### PROBLEM REQUIREMENTS
Write out exactly the lines below from the one containing "(151, 304) none -> [45,530,137,546] Potential" to the last, both ends kept, and nothing more; skip all pictures.

### GIVEN RECORDS
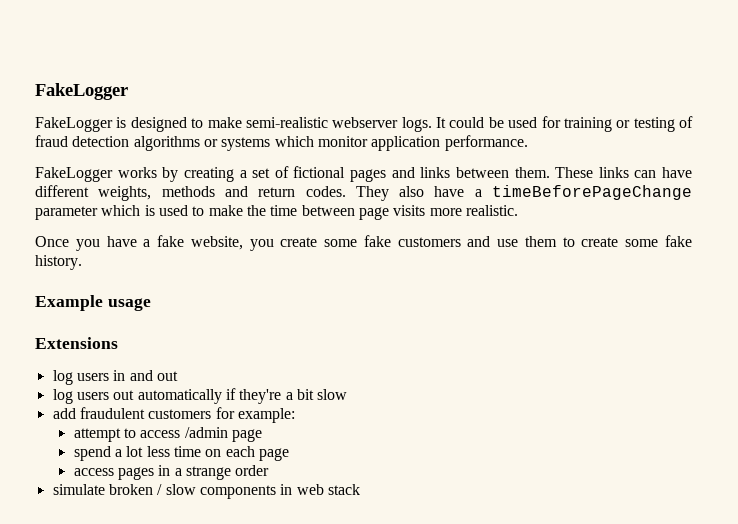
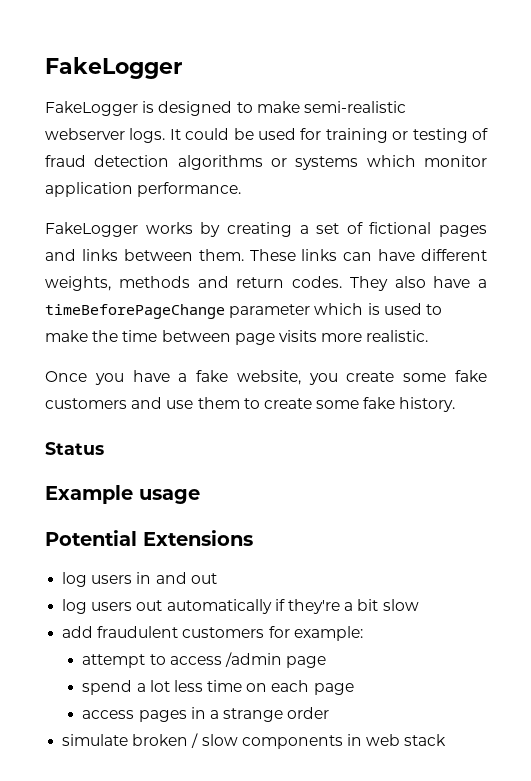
(82, 262) none -> [45,442,104,455] // Status
(151, 304) none -> [45,530,137,546] Potential

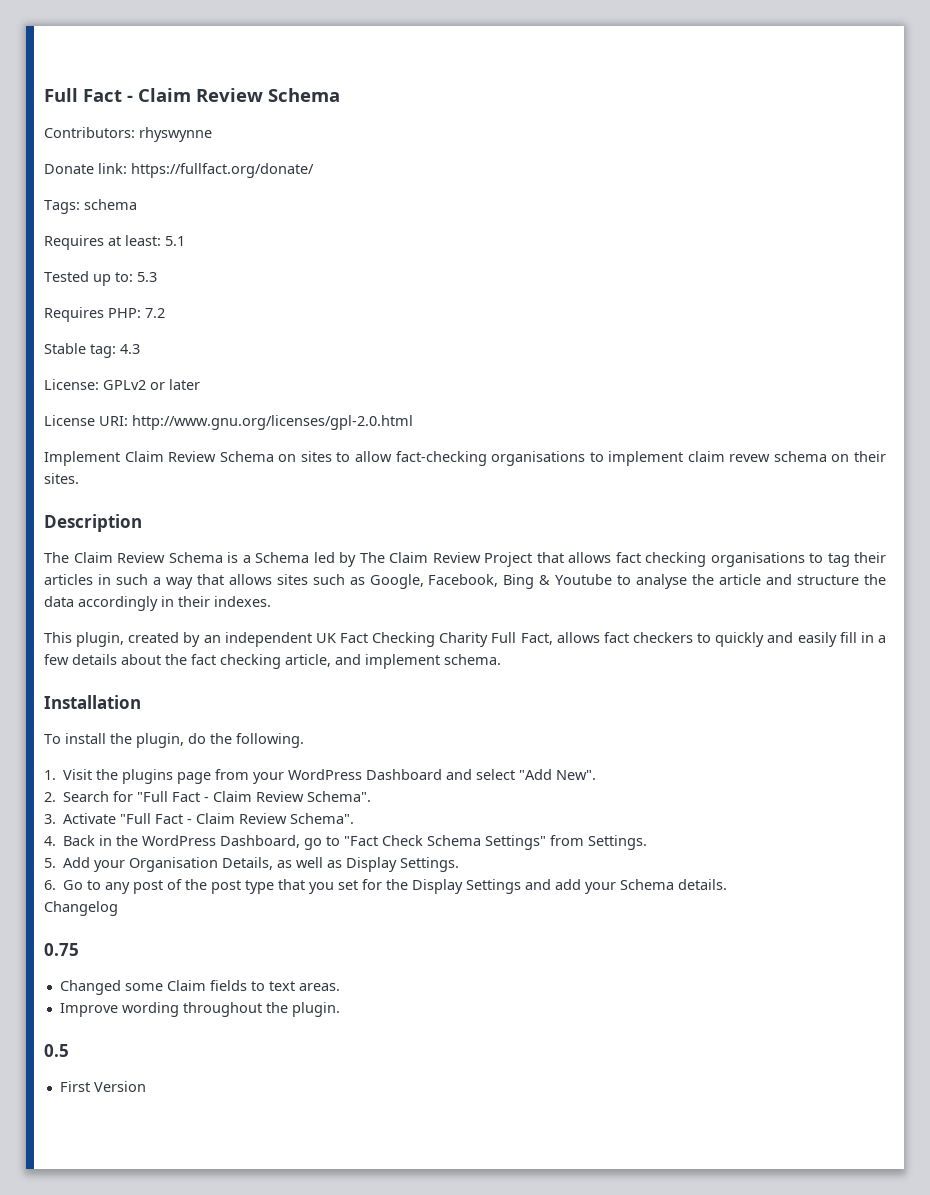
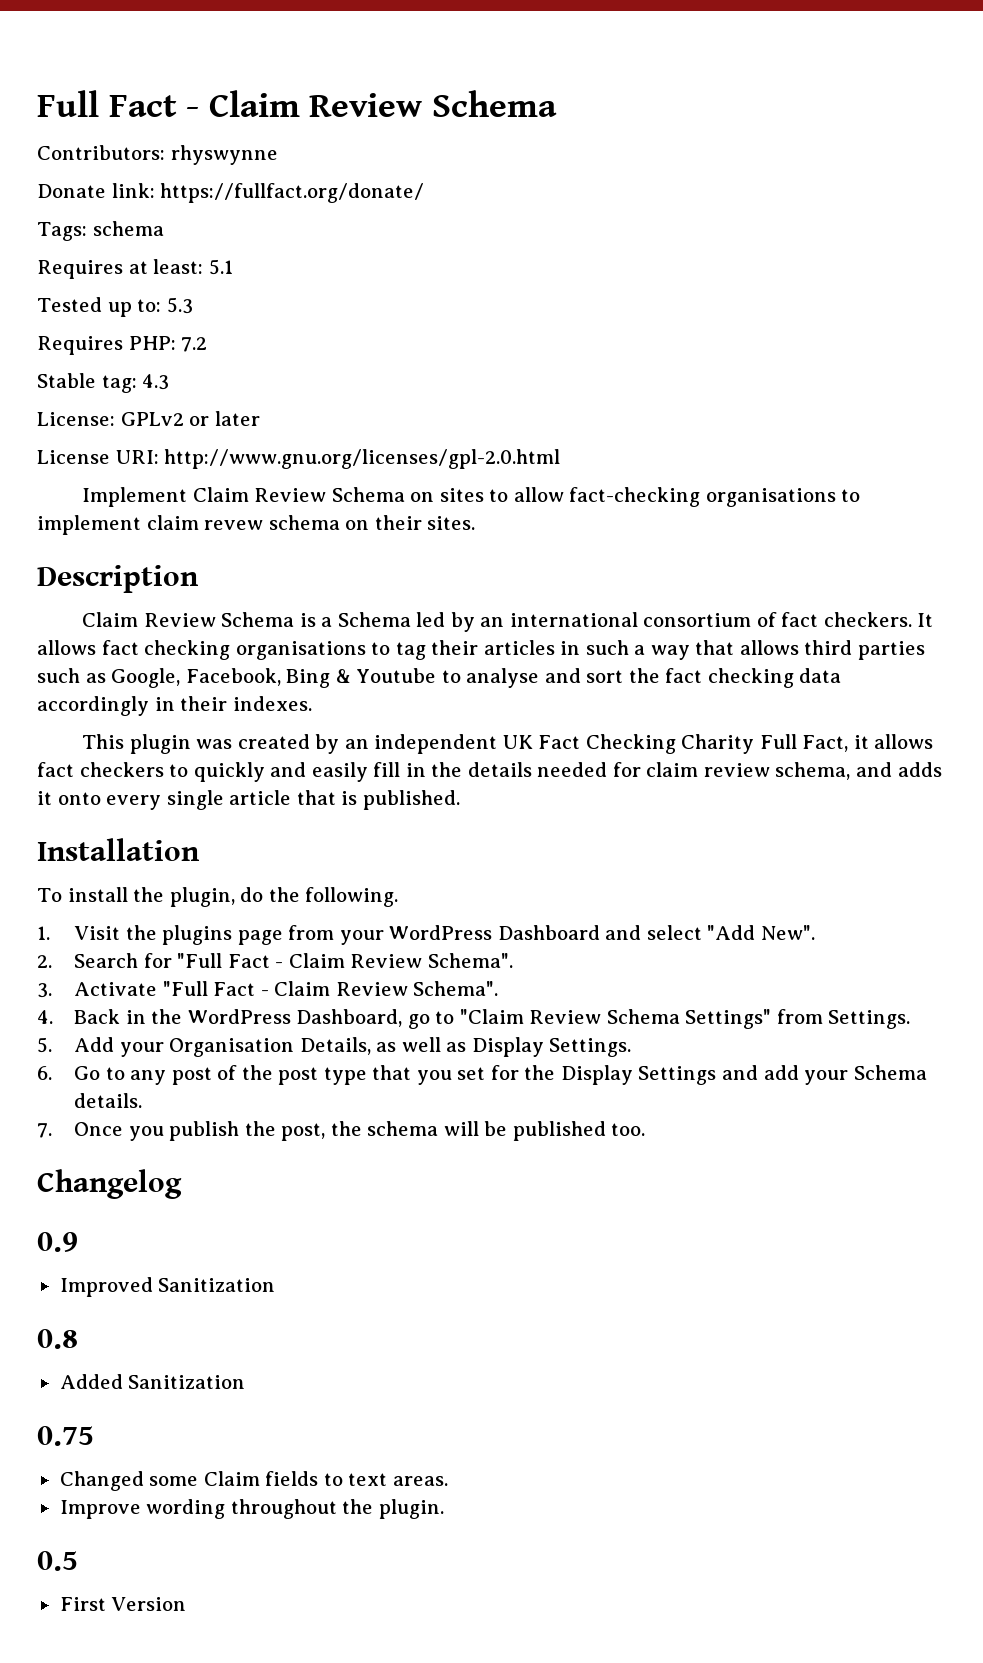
[44,552,69,563] The -> (199, 579) none
[359,552,564,567] The Claim Review Project that -> [480,612,934,627] an international consortium of fact checkers. It
[276,574,308,585] sites -> [804,640,926,660] third parties
[692,574,887,585] the article and structure the -> [544,668,794,688] and sort the fact checking
[76,632,125,647] plugin, -> [129,734,233,754] plugin was
(553, 639) none -> [853,735,869,749] it
[877,635,886,643] [44,654,501,669] a few details about the fact checking article, and implement schema. -> [431,762,942,780] [37,790,460,810] the details needed for claim review schema, and adds it onto every single article that is published.
[344,835,424,846] "Fact Check -> [459,1009,602,1024] "Claim Review
[44,901,118,916] Changelog -> [37,1121,646,1141] [37,1169,182,1199] [37,1232,78,1252] [59,1277,276,1297] [37,1329,78,1349] [59,1374,246,1389] 7. Once you publish the post, the schema will be published too. // Changelog // 0.9 // Improved Sanitization // 0.8 // Added Sanitization

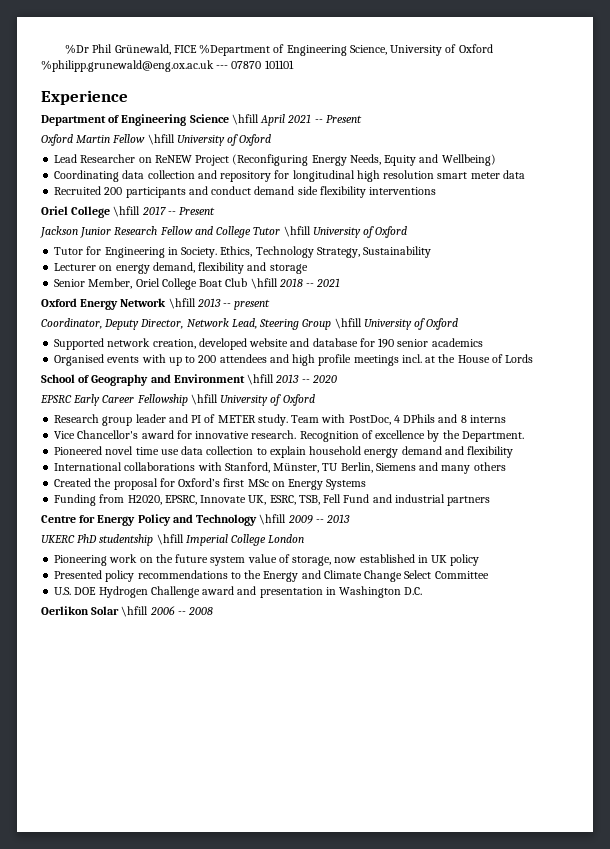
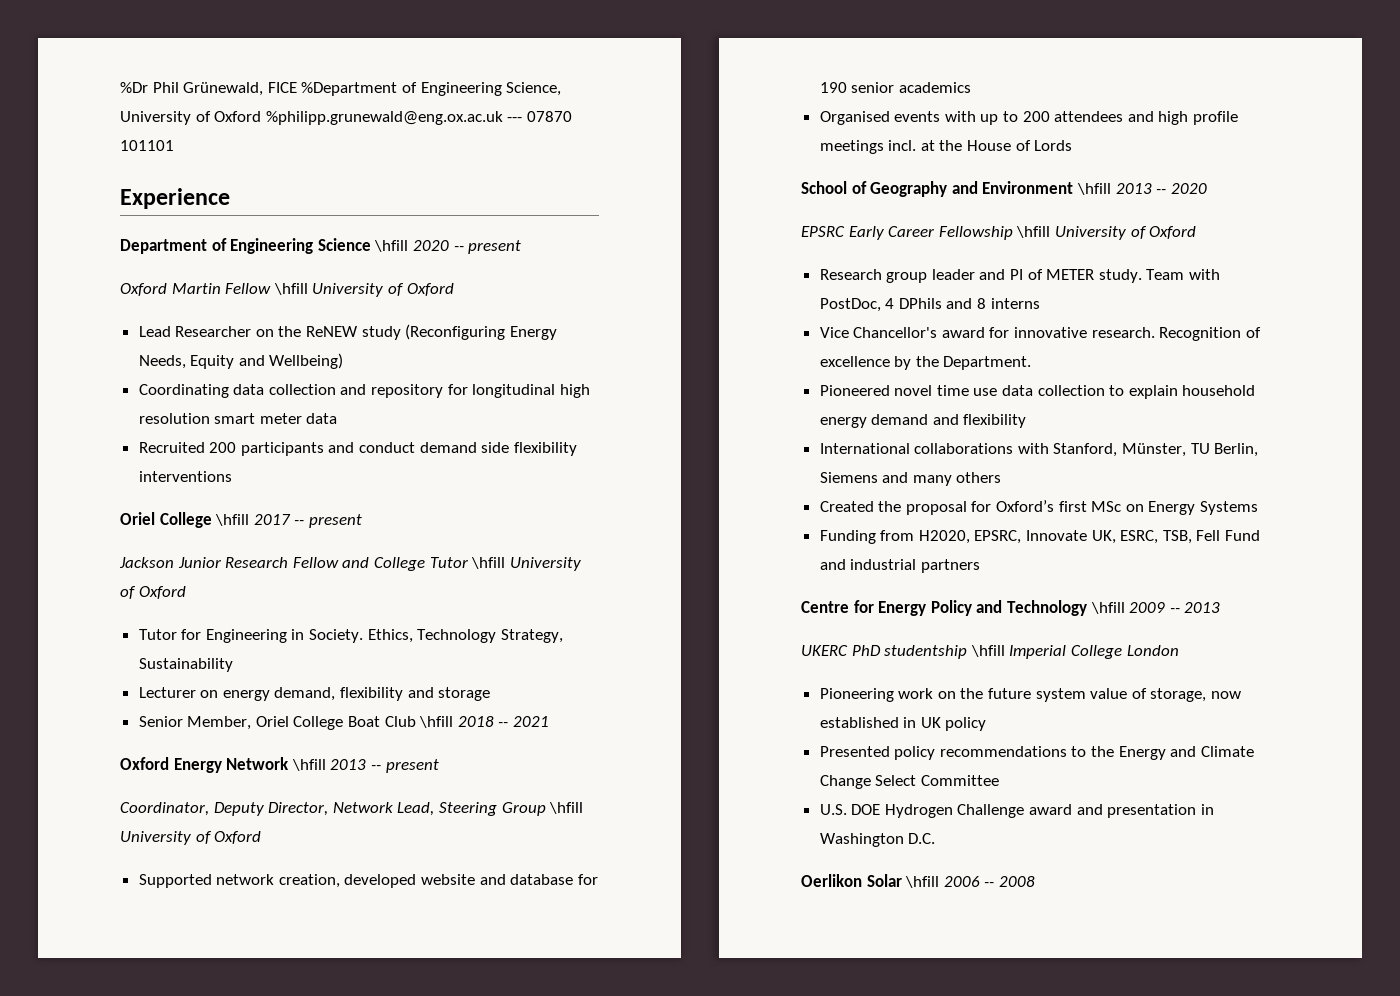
[260,114,362,126] April 2021 -- Present -> [412,240,522,254] 2020 -- present
[154,155,230,166] ReNEW Project -> [278,326,401,340] the ReNEW study
[179,207,216,215] Present -> [308,514,362,528] present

### EXERCISE SOLUTION
(151, 304) none -> [45,530,137,546] Potential

[44,552,69,563] The -> (199, 579) none
[359,552,564,567] The Claim Review Project that -> [480,612,934,627] an international consortium of fact checkers. It
[276,574,308,585] sites -> [804,640,926,660] third parties
[692,574,887,585] the article and structure the -> [544,668,794,688] and sort the fact checking
[76,632,125,647] plugin, -> [129,734,233,754] plugin was
(553, 639) none -> [853,735,869,749] it
[877,635,886,643] [44,654,501,669] a few details about the fact checking article, and implement schema. -> [431,762,942,780] [37,790,460,810] the details needed for claim review schema, and adds it onto every single article that is published.
[344,835,424,846] "Fact Check -> [459,1009,602,1024] "Claim Review
[44,901,118,916] Changelog -> [37,1121,646,1141] [37,1169,182,1199] [37,1232,78,1252] [59,1277,276,1297] [37,1329,78,1349] [59,1374,246,1389] 7. Once you publish the post, the schema will be published too. // Changelog // 0.9 // Improved Sanitization // 0.8 // Added Sanitization

[260,114,362,126] April 2021 -- Present -> [412,240,522,254] 2020 -- present
[154,155,230,166] ReNEW Project -> [278,326,401,340] the ReNEW study
[179,207,216,215] Present -> [308,514,362,528] present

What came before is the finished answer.